It's early days but the signs are positive enough for Matt Elliott at the Warriors.
He isn't the supercoach the fans wanted, nor is he Tony Iro, the man the players wanted. So the veteran Australian league coach's major challenge is to win over two significant sets of doubters.
The pudding tasting won't take place until early March when on-field hostilities resume but so far, so good.
Publicly the players are all saying the right things, but we can discount that. Unless someone has a strong wish to depart in short order, they ain't exactly going to say the new guy is a chump.
Privately, though, the players seem to have been quietly impressed by Elliott. One senior player admitted to the Herald he had held a few reservations when Elliott's appointment was confirmed. But Elliott's ideas have so far been well received and the team is buying into a vastly more demanding pre-season regime.
Players have been turning up at their Millennium Institute training base at 7.30am for a day that often ends at 5.30pm. The sessions have been varied and demanding.
Ruben Wiki's full-time presence is having a marked effect.
The ultimate trainer in his playing days, Wiki is proving a harsh task master as he implements head trainer's Carl Jennings' programmes. Corner cutting is outlawed. If anyone bludges on a drill, the entire group is forced to repeat it. The collective softness that Iro lamented in his two-game spell as caretaker coach has been banished. That said, pre-season is always the time for unbridled optimism.
Elliott is yet to be tested and by his own admission he hasn't even started coaching yet. Monday will be his first day with the whistle in hand. So he's yet to get a handle on where his players' strengths and weaknesses lie, and what makes each individual tick. That level of detail will come, but for now Elliott's demeanour is very much that of a man with much to do and precious little time to do it.

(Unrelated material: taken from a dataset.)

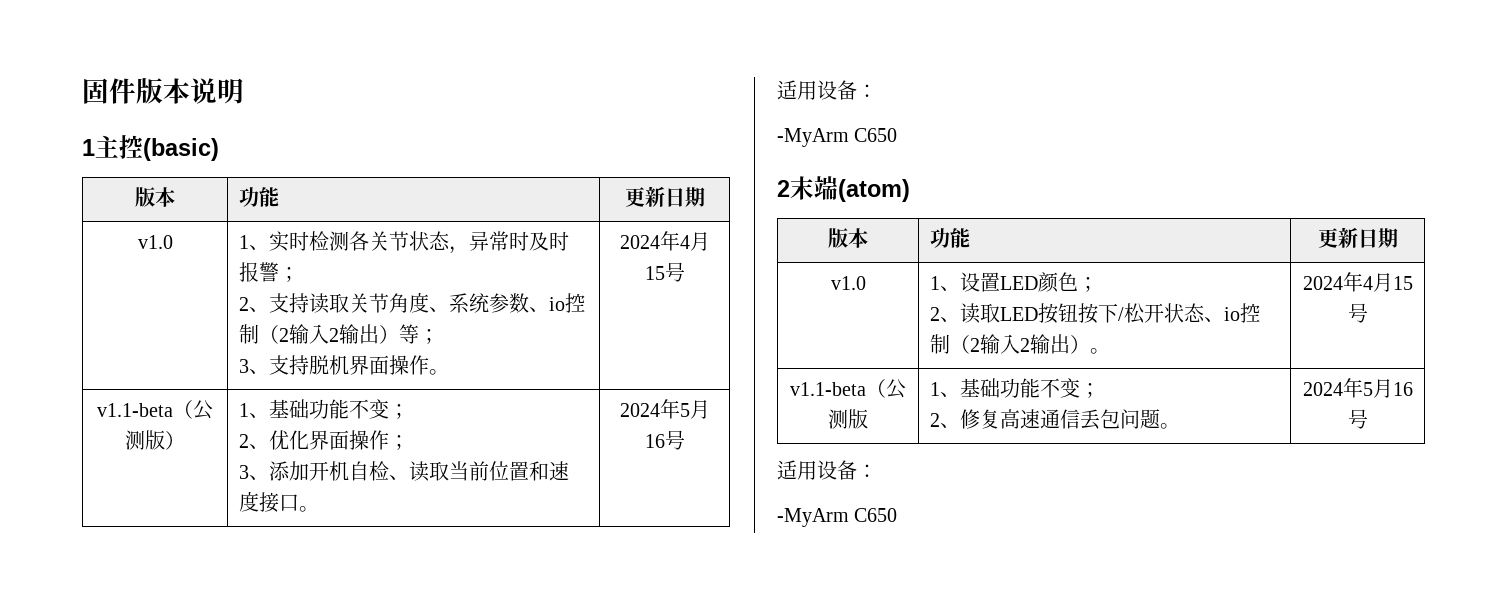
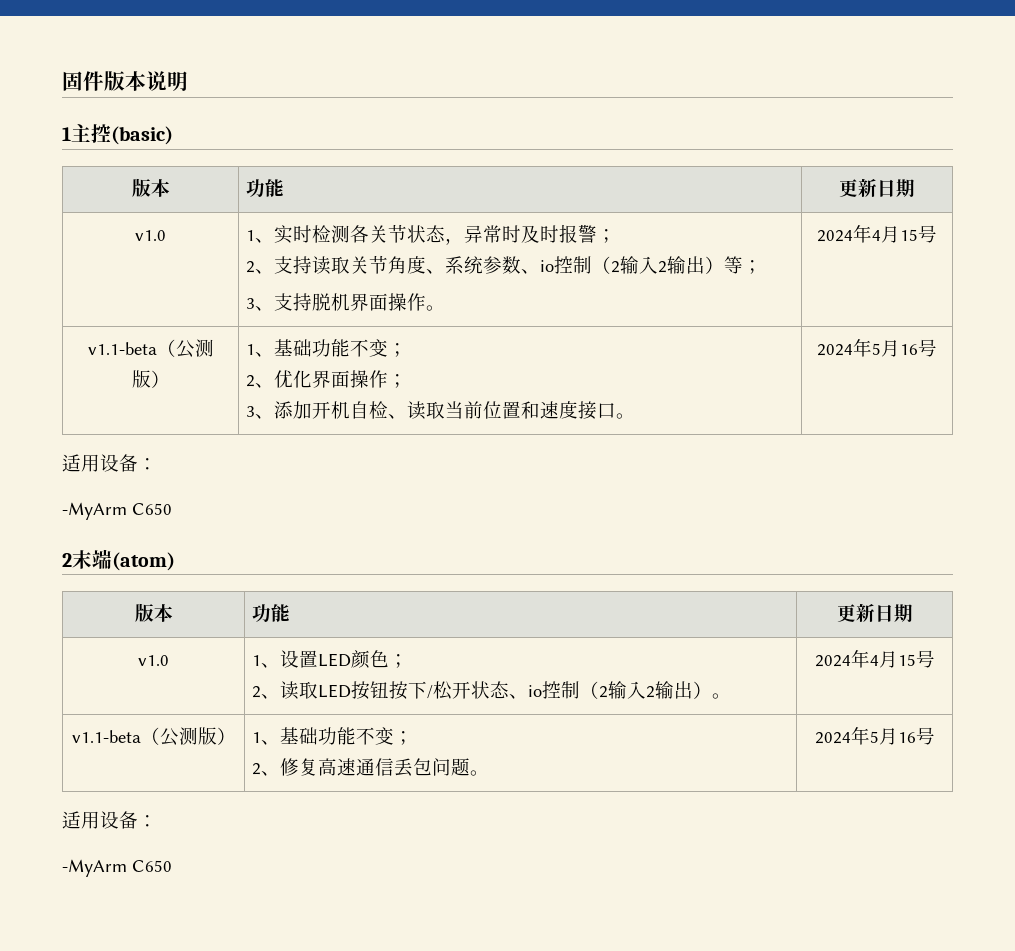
  v1.0 | 1、设置LED颜色；
  2、读取LED按钮按下/松开状态、io控制（2输入2输出）。 | 2024年4月15号
- v1.1-beta（公测版 | 1、基础功能不变；
+ v1.1-beta（公测版） | 1、基础功能不变；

Elliott cut his teeth helping Brian Smith transform Bradford from a club that largely made up the numbers to a club with a large number of titles, so he has a track record of establishing successful systems on foreign shores. But given his spells with Canberra and Penrith weren't nearly as productive, this could be his last shot as a top-level coach, certainly in the NRL.
And having inherited a club riding a record eight-match losing streak, with an ownership that fired the last coach after less than a season, if he feels he needs to get everything right this time around, he's probably right.